The Forward Step Down Test (FSDT), involves stepping down from a stair in order to enable the visual assessment of movement quality during weight bearing on one leg while performing flexion and extension of the knee [12, 13]. During the test, observation is being performed to evaluate joints alignment and neuromuscular control. The most common scale evaluating the FSDT was developed by Crossley and others in 2011 [14]. This clinical evaluation of FSDT performance includes: an overall impression as to the ability to maintain balance, trunk posture, pelvis position, hip joint position, and knee joint alignment [14]. The examiner rates the movement as “good”, “fair” or “poor”. The test was found to have good reliability [13, 14].

The advantage of the FSDT is the ability to perform an easy and direct visual observation which can be adapted to the field or the clinic without any special technology [15]. Yet, although it is used by clinicians, the FSDT is a subjective assessment and examining the association to objective measurements is essential.

It has been previously found that there are sex differences in kinematics at the pelvis, hip, and knee during different activities suggesting different movement strategies between males and females [15,16,17]. For example, Weeks et al. (2015), found that joint angles of pelvic rotation and hip adduction were smaller among men compared with females during single leg squat; Gracci et al. (2012) also found greater hip adduction and knee abduction among women, less trunk flexion and higher trunk rotation [16, 18]. Hence, it should be considered whether these discrepancies between males and females affect performance and test scores.
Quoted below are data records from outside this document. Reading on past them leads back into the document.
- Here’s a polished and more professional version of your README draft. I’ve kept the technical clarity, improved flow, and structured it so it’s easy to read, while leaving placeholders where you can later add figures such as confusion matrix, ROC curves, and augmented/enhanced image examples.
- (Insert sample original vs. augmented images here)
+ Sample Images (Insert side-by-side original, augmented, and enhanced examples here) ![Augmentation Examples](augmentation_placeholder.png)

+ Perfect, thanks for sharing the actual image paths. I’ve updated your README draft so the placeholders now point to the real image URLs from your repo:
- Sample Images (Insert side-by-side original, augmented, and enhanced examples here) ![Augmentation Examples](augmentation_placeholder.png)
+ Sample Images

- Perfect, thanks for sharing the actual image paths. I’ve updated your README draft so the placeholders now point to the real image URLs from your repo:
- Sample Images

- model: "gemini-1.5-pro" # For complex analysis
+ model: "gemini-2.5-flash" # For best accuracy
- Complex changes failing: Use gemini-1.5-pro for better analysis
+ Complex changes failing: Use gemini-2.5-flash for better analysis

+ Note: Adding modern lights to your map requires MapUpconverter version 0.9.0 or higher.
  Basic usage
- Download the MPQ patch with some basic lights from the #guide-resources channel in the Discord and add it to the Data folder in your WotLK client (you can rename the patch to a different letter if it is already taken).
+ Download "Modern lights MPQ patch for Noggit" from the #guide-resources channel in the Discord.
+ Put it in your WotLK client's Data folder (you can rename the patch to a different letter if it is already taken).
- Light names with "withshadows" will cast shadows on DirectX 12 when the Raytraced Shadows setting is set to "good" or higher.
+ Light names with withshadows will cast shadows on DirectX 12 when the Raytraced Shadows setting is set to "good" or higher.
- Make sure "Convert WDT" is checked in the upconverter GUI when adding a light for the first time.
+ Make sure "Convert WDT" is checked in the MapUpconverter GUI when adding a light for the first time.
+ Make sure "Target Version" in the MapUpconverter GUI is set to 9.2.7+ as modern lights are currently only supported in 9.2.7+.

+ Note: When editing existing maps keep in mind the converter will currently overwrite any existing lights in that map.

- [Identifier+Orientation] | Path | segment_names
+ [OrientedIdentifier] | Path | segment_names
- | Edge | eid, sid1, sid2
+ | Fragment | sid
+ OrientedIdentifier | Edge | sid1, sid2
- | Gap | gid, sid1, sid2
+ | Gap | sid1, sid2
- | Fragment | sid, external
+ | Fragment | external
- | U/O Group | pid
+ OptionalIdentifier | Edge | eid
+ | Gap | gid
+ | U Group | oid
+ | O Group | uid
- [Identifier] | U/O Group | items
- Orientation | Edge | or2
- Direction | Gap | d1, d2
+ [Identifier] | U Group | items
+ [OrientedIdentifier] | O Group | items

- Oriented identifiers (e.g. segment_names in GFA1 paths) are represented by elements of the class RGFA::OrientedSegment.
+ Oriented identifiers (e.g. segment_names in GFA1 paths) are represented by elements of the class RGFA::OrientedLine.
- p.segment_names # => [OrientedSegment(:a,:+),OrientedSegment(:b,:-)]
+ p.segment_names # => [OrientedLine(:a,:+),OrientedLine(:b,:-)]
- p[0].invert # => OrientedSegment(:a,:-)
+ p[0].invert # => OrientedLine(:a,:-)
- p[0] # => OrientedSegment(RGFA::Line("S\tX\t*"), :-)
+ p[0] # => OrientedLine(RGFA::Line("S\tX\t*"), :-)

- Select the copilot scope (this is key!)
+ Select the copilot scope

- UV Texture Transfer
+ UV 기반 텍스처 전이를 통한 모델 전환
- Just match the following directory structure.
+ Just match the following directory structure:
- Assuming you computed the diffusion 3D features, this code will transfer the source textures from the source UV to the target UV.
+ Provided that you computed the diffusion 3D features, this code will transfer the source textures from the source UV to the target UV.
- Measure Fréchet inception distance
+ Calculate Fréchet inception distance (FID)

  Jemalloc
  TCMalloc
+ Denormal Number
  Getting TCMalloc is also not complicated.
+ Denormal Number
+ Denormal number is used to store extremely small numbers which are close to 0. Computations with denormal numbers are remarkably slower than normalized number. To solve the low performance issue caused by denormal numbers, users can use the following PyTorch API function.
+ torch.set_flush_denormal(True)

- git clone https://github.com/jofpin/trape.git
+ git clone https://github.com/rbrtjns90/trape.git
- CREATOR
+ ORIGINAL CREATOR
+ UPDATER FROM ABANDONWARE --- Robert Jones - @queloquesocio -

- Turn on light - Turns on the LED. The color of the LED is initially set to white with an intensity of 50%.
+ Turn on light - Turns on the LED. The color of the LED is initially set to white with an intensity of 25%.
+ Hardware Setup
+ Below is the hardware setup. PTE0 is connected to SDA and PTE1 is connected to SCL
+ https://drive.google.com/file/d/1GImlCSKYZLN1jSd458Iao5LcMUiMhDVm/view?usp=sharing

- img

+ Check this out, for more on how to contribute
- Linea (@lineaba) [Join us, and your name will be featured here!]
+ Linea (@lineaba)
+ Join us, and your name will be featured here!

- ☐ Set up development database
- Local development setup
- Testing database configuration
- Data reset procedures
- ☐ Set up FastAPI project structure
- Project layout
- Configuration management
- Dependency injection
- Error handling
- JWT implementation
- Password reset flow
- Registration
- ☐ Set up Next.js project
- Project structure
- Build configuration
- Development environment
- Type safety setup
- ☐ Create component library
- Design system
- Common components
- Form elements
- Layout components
Therefore, our aims were: (1) to examine the correlation between clinical assessment of the FSDT and joint angle measurements of pelvis, hip, knee and ankle joints in males and females; (2) to examine the differences in joint angles between individuals rated as good, fair or poor in a FSDT performance test.

Methods

Study design

Clinical rating of FSDT performance and angular measurements of the pelvis and hip in the frontal plane of healthy young males and females were carried out based on video recording and Image J software (v.1.51) (Image Processing and Analysis in JAVA) [19].

Setting

Study procedures

The subjects’ height, weight and BMI, as well as their leg dominance (determined as the leg used to kick a ball), were recorded. Following a short warm-up (cycling for five minutes on a stationary bike), the following anatomical landmarks were marked on each participant on both sides: the anterior superior iliac spine (ASIS), the mid patella, and the mid-line between the lateral and medial malleoli (representing the center of the ankle joint). All the subjects wore only underwear, thereby exposing all these anatomical landmarks. The subjects performing FSDT were videotaped with two-dimensional digital video cameras (JVC Everio GZ-HD5EK HD, Japan/USA). One camera was placed on a tripod, three meters in front of the subject, at a height of one meter and two other cameras were placed 2 m laterally to the participant’s legs (Supplementary 1) [13, 14, 20].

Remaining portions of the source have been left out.